What you will do: Nothing in the records that follow should differ once you have copied them out.

Data records:

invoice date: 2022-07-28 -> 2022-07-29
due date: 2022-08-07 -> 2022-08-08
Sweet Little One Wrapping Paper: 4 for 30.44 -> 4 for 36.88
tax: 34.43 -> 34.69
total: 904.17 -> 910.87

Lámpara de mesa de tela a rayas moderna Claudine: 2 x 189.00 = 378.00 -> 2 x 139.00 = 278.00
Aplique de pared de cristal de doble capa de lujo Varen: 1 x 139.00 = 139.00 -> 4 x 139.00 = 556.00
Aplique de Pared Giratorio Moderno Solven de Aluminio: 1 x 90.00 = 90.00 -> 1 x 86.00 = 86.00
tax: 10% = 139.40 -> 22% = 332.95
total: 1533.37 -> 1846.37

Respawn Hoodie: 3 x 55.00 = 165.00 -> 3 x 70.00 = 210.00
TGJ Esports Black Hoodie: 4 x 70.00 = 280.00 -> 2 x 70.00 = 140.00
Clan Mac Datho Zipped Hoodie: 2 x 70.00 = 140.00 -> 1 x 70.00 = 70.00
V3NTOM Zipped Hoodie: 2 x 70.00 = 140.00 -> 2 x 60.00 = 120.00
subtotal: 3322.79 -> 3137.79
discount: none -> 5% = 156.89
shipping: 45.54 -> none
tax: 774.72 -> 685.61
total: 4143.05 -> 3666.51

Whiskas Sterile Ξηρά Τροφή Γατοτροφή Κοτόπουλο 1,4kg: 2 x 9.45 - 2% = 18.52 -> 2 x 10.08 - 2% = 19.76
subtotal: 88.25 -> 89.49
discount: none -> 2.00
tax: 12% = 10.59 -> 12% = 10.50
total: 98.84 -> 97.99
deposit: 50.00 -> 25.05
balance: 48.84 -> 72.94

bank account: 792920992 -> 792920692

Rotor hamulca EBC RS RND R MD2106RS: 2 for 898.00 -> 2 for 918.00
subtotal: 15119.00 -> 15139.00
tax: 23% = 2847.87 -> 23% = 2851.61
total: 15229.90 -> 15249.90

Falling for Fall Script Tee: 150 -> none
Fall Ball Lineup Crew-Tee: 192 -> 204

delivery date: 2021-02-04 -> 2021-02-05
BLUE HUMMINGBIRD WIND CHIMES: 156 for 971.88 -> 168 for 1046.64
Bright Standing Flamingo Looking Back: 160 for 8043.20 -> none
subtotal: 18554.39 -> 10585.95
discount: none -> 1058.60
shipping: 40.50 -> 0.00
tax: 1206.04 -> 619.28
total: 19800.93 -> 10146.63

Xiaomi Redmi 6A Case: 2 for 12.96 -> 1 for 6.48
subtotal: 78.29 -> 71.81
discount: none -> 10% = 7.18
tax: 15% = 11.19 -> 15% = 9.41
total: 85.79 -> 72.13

Answer section:
invoice date: 2022-07-28 -> 2022-07-29
due date: 2022-08-07 -> 2022-08-08
Sweet Little One Wrapping Paper: 4 for 30.44 -> 4 for 36.88
tax: 34.43 -> 34.69
total: 904.17 -> 910.87

Lámpara de mesa de tela a rayas moderna Claudine: 2 x 189.00 = 378.00 -> 2 x 139.00 = 278.00
Aplique de pared de cristal de doble capa de lujo Varen: 1 x 139.00 = 139.00 -> 4 x 139.00 = 556.00
Aplique de Pared Giratorio Moderno Solven de Aluminio: 1 x 90.00 = 90.00 -> 1 x 86.00 = 86.00
tax: 10% = 139.40 -> 22% = 332.95
total: 1533.37 -> 1846.37

Respawn Hoodie: 3 x 55.00 = 165.00 -> 3 x 70.00 = 210.00
TGJ Esports Black Hoodie: 4 x 70.00 = 280.00 -> 2 x 70.00 = 140.00
Clan Mac Datho Zipped Hoodie: 2 x 70.00 = 140.00 -> 1 x 70.00 = 70.00
V3NTOM Zipped Hoodie: 2 x 70.00 = 140.00 -> 2 x 60.00 = 120.00
subtotal: 3322.79 -> 3137.79
discount: none -> 5% = 156.89
shipping: 45.54 -> none
tax: 774.72 -> 685.61
total: 4143.05 -> 3666.51

Whiskas Sterile Ξηρά Τροφή Γατοτροφή Κοτόπουλο 1,4kg: 2 x 9.45 - 2% = 18.52 -> 2 x 10.08 - 2% = 19.76
subtotal: 88.25 -> 89.49
discount: none -> 2.00
tax: 12% = 10.59 -> 12% = 10.50
total: 98.84 -> 97.99
deposit: 50.00 -> 25.05
balance: 48.84 -> 72.94

bank account: 792920992 -> 792920692

Rotor hamulca EBC RS RND R MD2106RS: 2 for 898.00 -> 2 for 918.00
subtotal: 15119.00 -> 15139.00
tax: 23% = 2847.87 -> 23% = 2851.61
total: 15229.90 -> 15249.90

Falling for Fall Script Tee: 150 -> none
Fall Ball Lineup Crew-Tee: 192 -> 204

delivery date: 2021-02-04 -> 2021-02-05
BLUE HUMMINGBIRD WIND CHIMES: 156 for 971.88 -> 168 for 1046.64
Bright Standing Flamingo Looking Back: 160 for 8043.20 -> none
subtotal: 18554.39 -> 10585.95
discount: none -> 1058.60
shipping: 40.50 -> 0.00
tax: 1206.04 -> 619.28
total: 19800.93 -> 10146.63

Xiaomi Redmi 6A Case: 2 for 12.96 -> 1 for 6.48
subtotal: 78.29 -> 71.81
discount: none -> 10% = 7.18
tax: 15% = 11.19 -> 15% = 9.41
total: 85.79 -> 72.13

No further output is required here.